The inspectors general at the U.S. Treasury and the Federal Deposit Insurance Corp. (FDIC) have both issued reports saying that bank failures surged because regulators in some cases didn't step in and prevent hazardous behavior, and in others actively helped banks hide their growing problems.
As early as Wednesday, the Obama administration is set to release details of a new regulatory framework for the vast and complex financial system of commercial and investment banks and brokers that has evolved in the last few years. However, the recent reports from the inspectors general highlight that bank regulators failed to do their job properly even when supervising far simpler banking institutions, showcasing the difficulty the administration faces in ensuring the new supervisory system will work effectively.
Banks are closing at a faster clip than has been seen in 15 years. Already in 2009, 37 banks have failed, after 25 failures in 2008. Expectations are for a fourfold jump for the rest of the year. That has come at a high cost. The FDIC, which today insures deposits at banks for up to $250,000, has paid out $28.5 billion in just the last two years. Some of the failures might have been prevented.
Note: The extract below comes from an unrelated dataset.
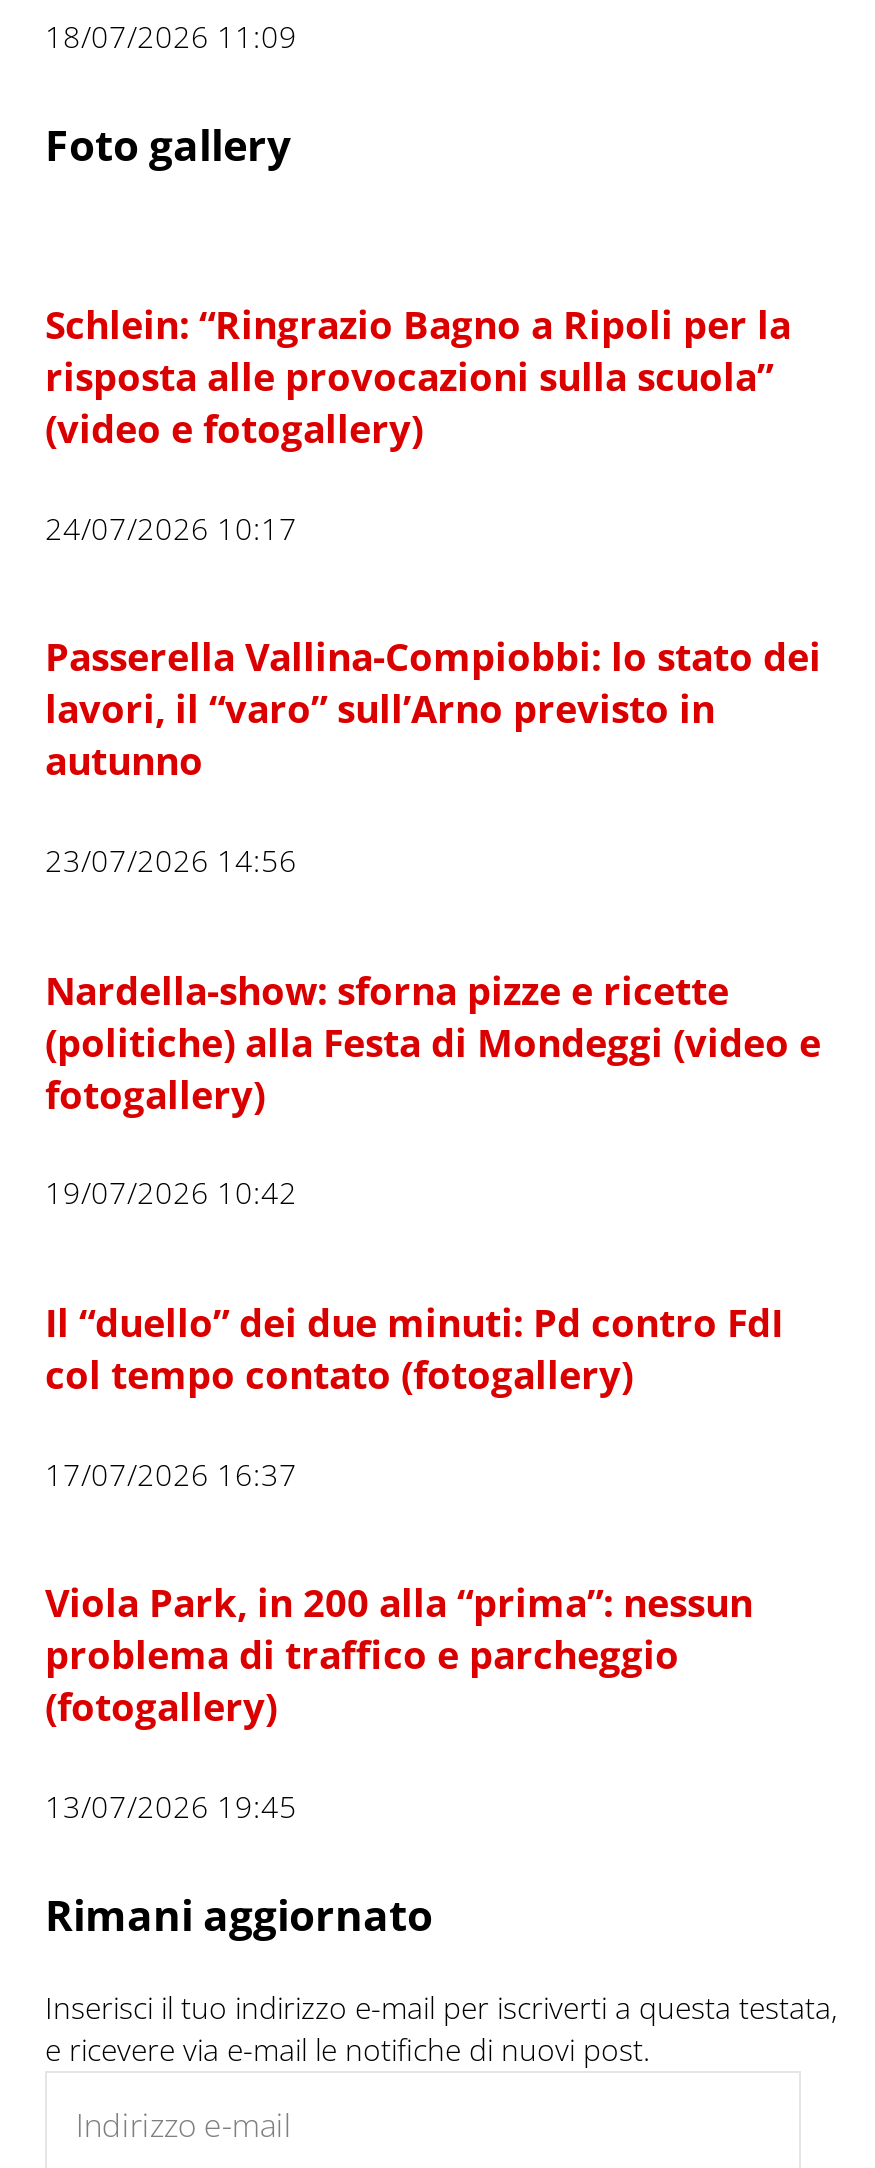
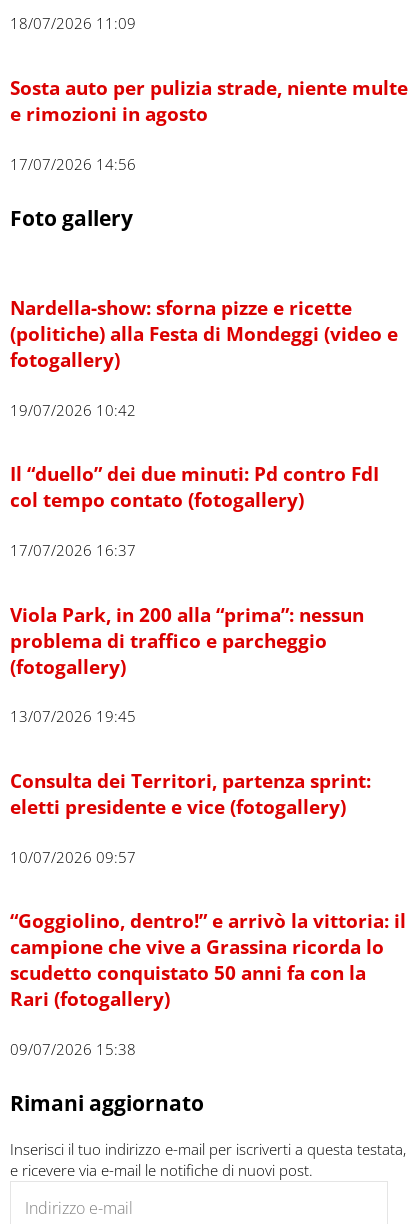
none -> [10,75,408,173] Sosta auto per pulizia strade, niente multe | e rimozioni in agosto | 17/07/2026 14:56
[45,299,821,880] Schlein: “Ringrazio Bagno a Ripoli per la | risposta alle provocazioni sulla scuola” | (video e fotogallery) | 24/07/2026 10:17 | Passerella Vallina-Compiobbi: lo stato dei | lavori, il “varo” sull’Arno previsto in | autunno | 23/07/2026 14:56 -> none
moved [45,964,821,1827] -> [10,295,398,726]: Nardella-show: sforna pizze e ricette | (politiche) alla Festa di Mondeggi (video e | fotogallery) | ... | (fotogallery) | 13/07/2026 19:45
none -> [10,768,406,1059] Consulta dei Territori, partenza sprint: | eletti presidente e vice (fotogallery) | 10/07/2026 09:57 | “Goggiolino, dentro!” e arrivò la vittoria: il | campione che vive a Grassina ricorda lo | scudetto conquistato 50 anni fa con la | Rari (fotogallery) | 09/07/2026 15:38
At ANB, for instance, management suddenly started writing high-risk loans in a bid to grow. Half of the bank's loan portfolio in 2005 was concentrated in risky construction and land-development loans — a 300% increase from 2004. That same year, the bank had the highest loan losses in its history, and earnings plunged as its loan delinquency rate hit twice the national average. But rather than flagging those missteps, the bank's top cop, the Office of the Comptroller of the Currency (OCC), condoned ANB's behavior by awarding it the top overall safety rating.
"You can get into a comfort zone by looking at the rating from our primary regulator that says everything's OK," says Debra Jackson, who was chief operating officer of ANB and worked at the bank from its inception in 1994 until it failed. Conditions got worse after 2005, but it wasn't until the end of 2007 that the OCC conducted an on-site examination of the bank.
Months later, in May 2008, the FDIC seized ANB. "If OCC had acted more aggressively and sooner," the inspector general's report said, "ANB might have acted earlier or differently to address its problems."
That type of regulatory failure was repeated at several institutions that the FDIC has had to seize. In at least six banks examined by the Treasury's inspector general and at seven more scrutinized by the FDIC's inspector general, regulators were incompetent or indifferent — willing to look the other way as bank executives took their banks down destructive paths. The Federal Reserve's inspector general is conducting its own reviews on at least three institutions that failed under its supervision.
Perhaps the most extreme examples were two banks where the Treasury found "inappropriate" backdating of capital, which contributed to "misleading financial reporting."